Given all of this, I don’t think my Grandmother’s response was unusual. Many women probably reacted to Taylor this way. Partly because she seemed to threaten the very foundations of their lives and marriages (the monogamous husband and the devoted, yet unsexual wife), and because she is all of the things that they were not allowed to be. She reveled in her sexuality and when its particulars were made public, she decided to revel in that too. Rather than apologizing, she made light of the things that were designed to harm her. She became something difficult to contain, something wild and willful. Women can’t be that, society continued to say. (My Grandmother, for example, was ostracized in her small town religious community for getting a very necessary divorce.) But Elizabeth Taylor was that and to many women, whose firm belief in a system that had not only trapped them but forced them to celebrate their submission, grew to resent it.
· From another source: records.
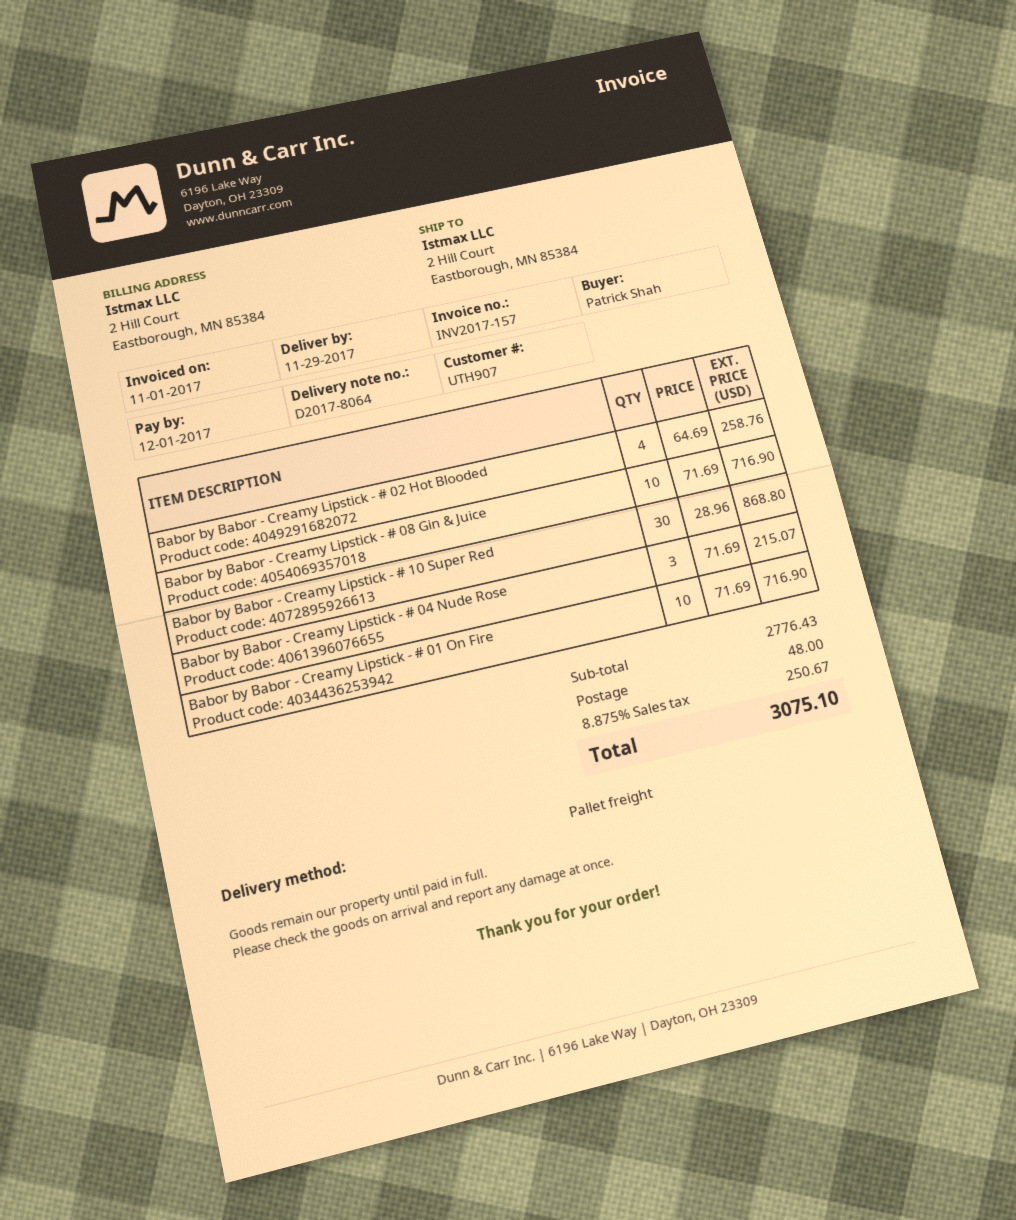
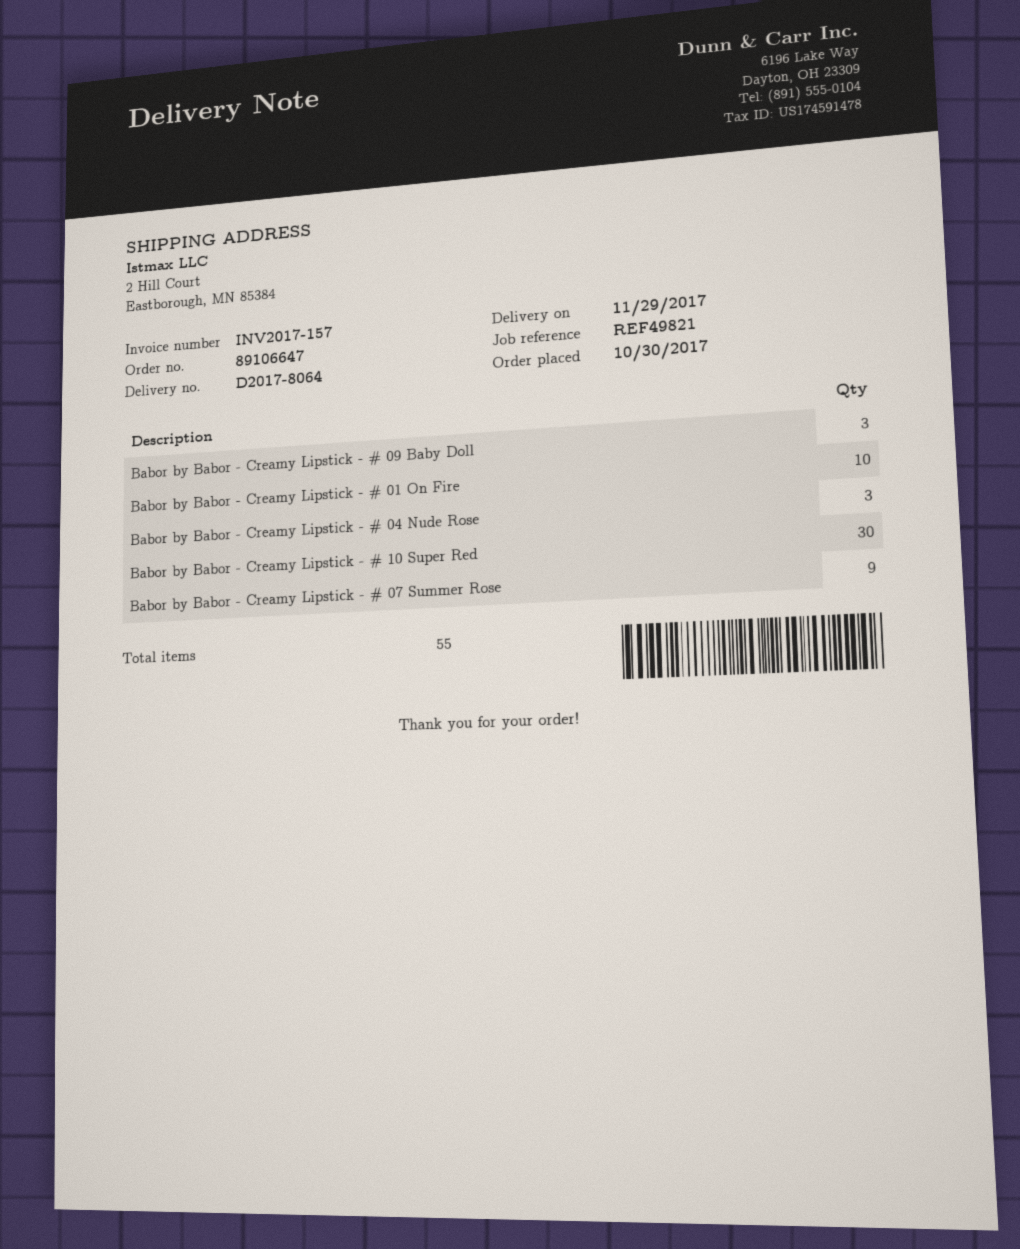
Babor by Babor - Creamy Lipstick - # 02 Hot Blooded: 4 -> none
Babor by Babor - Creamy Lipstick - # 08 Gin & Juice: 10 -> none
Babor by Babor - Creamy Lipstick - # 09 Baby Doll: none -> 3
Babor by Babor - Creamy Lipstick - # 07 Summer Rose: none -> 9

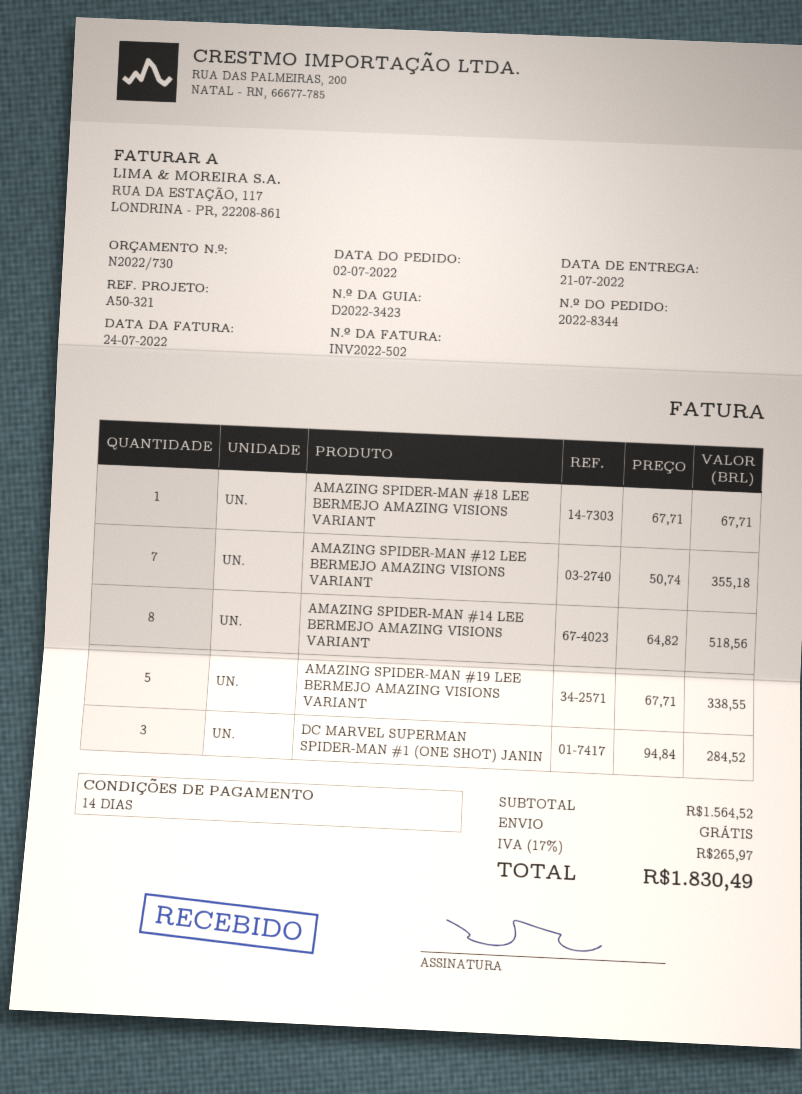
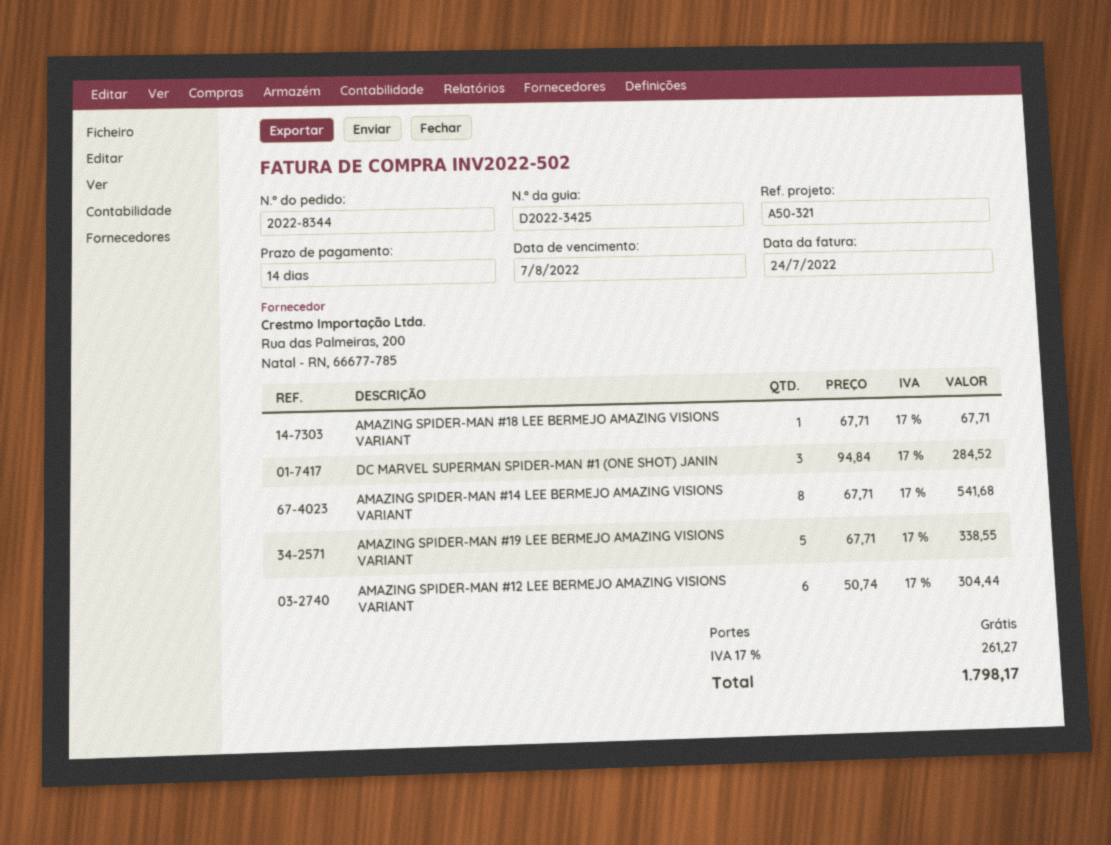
delivery note number: D2022-3423 -> D2022-3425
AMAZING SPIDER-MAN #12 LEE BERMEJO AMAZING VISIONS VARIANT: 7 x 50.74 = 355.18 -> 6 x 50.74 = 304.44
AMAZING SPIDER-MAN #14 LEE BERMEJO AMAZING VISIONS VARIANT: 8 x 64.82 = 518.56 -> 8 x 67.71 = 541.68
tax: 17% = 265.97 -> 17% = 261.27
total: 1830.49 -> 1798.17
To be a part of so rarefied a world, so insular and protected, that all of your scandal, all of your supposed misdeeds only added to your allure, was unacceptable. My Grandmother seemed to resent that mobility, that world of apparent ease, a world with which she, on some instinctive level, knew that she would never have any common ground. These shows of emotion, these tempests, were something a small town American woman was not allowed. To express your needs, however minuscule or life-affirming, was akin to selfishness. Taylor was the opposite of that and she loved it. I only wish that women like my Grandmother could have seen that, could have found some solace in it rather than resenting and attempting to harm it. I wish that they could have been allied, their views on their femininity not something to fight over, their respective places in the world not something filled with resentment, but with support and understanding. Rather than lashing out at the things that were holding her in an impossible place, she chose to do so to Elizabeth Taylor and I get it, I really do, but it also makes me kind of sad. There are things that she could have learned from Taylor: how to be thorny, what it means to persevere, how volatility can be beauty and boldness can be life giving, how society will not protect you and decorum will destroy you. If she wasn’t forced to hate her, I think she could have loved her.